After 12 years of migraines, nothing had made a difference. “I was desperate,” he said.

Six months before his referral to a lifestyle medicine clinic in New York, the man’s migraines had become chronic, occurring on between 18 and 24 days of every month.

“However, within one month of beginning a nutrient-dense plant-based diet that included primarily lots of dark-green leafy vegetables, fruits, beans, oatmeal, and a daily green smoothie, I was able to get off both medications.

“Now the migraine medications have expired, and I have not had a migraine in seven years. I can’t even remember the last time I had a headache. I am no longer a prisoner in my own body. I have my life back.”

The report’s authors advised the man to adopt the Low Inflammatory Foods Everyday (Life) diet, a nutrient-dense, whole food, plant-based diet.

It includes eating at least five ounces (142g) by weight of raw or cooked dark green leafy vegetables every day, drinking one 32-ounce (946ml) daily green smoothie, and limiting intake of whole grains, starchy vegetables, oils, and animal protein, particularly dairy and red meat.

Within two months, the frequency of his migraine attacks had fallen to just one day a month. The length and severity of the attacks had also lessened. After three months his migraines stopped completely. They haven’t returned in over seven years.

Prof Gunter Kuhnle, a professor of nutrition and food science at the University of Reading, who was not involved in the case, said: “This is a case report and therefore it is impossible to generalise the finding. Migraine is a debilitating condition and it is important to find ways to treat and manage it.
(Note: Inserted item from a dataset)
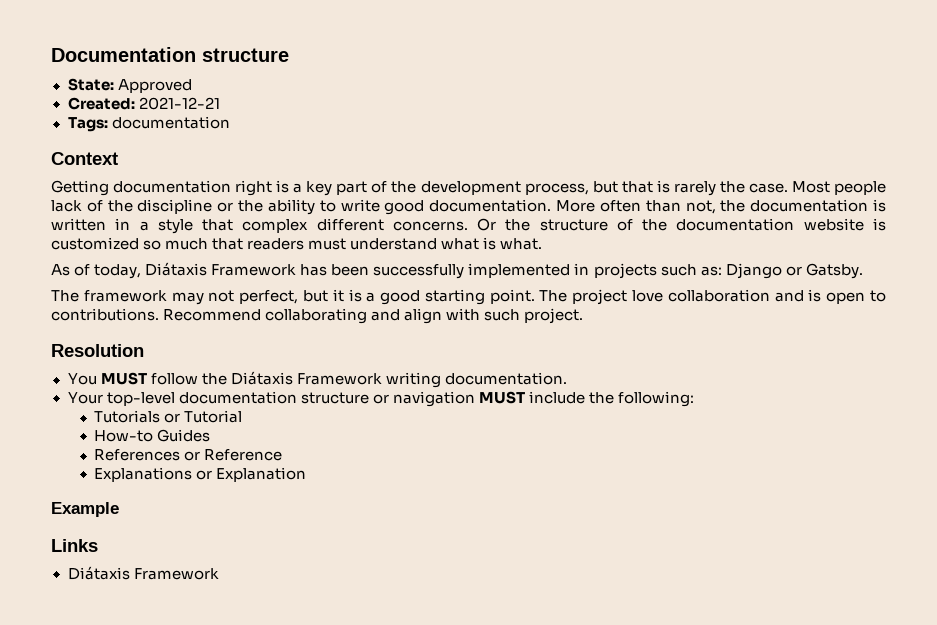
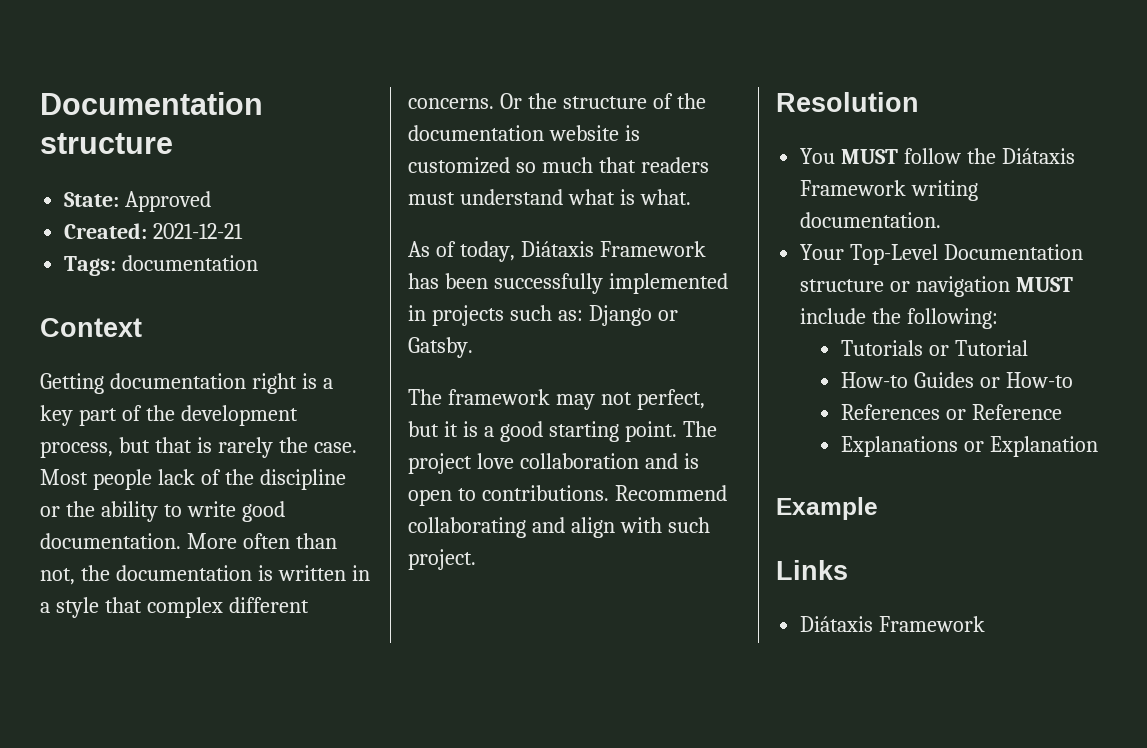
[106,391,297,406] top-level documentation -> [850,244,1084,265] Top-Level Documentation
(211, 435) none -> [980,372,1073,388] or How-to

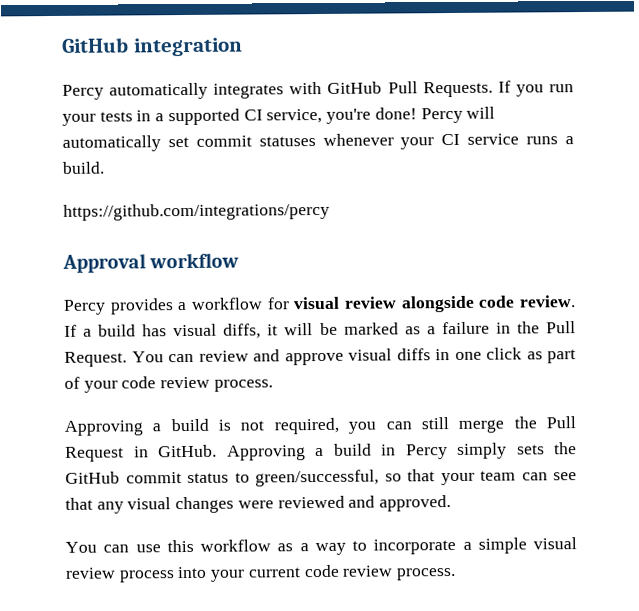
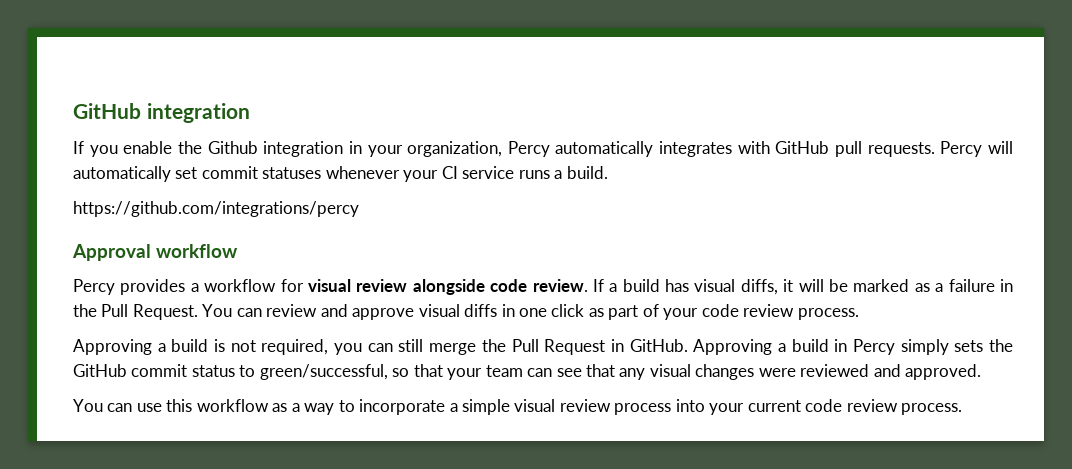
(243, 47) none -> [73,141,503,157] If you enable the Github integration in your organization,
[387,80,574,98] [62,107,417,126] Pull Requests. If you run your tests in a supported CI service, you're done! -> [835,141,935,157] pull requests.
Diet can play an important role in the management of many diseases, and some foods are known to trigger migraine.

“Bioactive compounds found in dark-green leafy vegetables and other foods might have an important role in the management of many diseases, but in order to make definitive statements and recommendations, considerably more research is needed.”

Dr Duane Mellor, a registered dietitian and senior teaching fellow at Aston University’s medical school, said the report was “interesting” but “cannot be taken as a solution for all people with migraines”.

“The diet that was used was one which is largely in line with many countries’ dietary recommendations and included eating more vegetables – especially dark-green leafy vegetables.

“The problem with this type of report is that there is no control or comparison intervention, it could be an effect of the diet which was started, but also it could be a response to something they were no longer eating or even just the behavioural effect of a change in diet which may have led to the reduction in migraines.”

A separate analysis published in the journal BMJ Global Health on Thursday shows the global rise in the red and processed meat trade over the past 30 years is linked to a sharp increase in diet-related ill-health.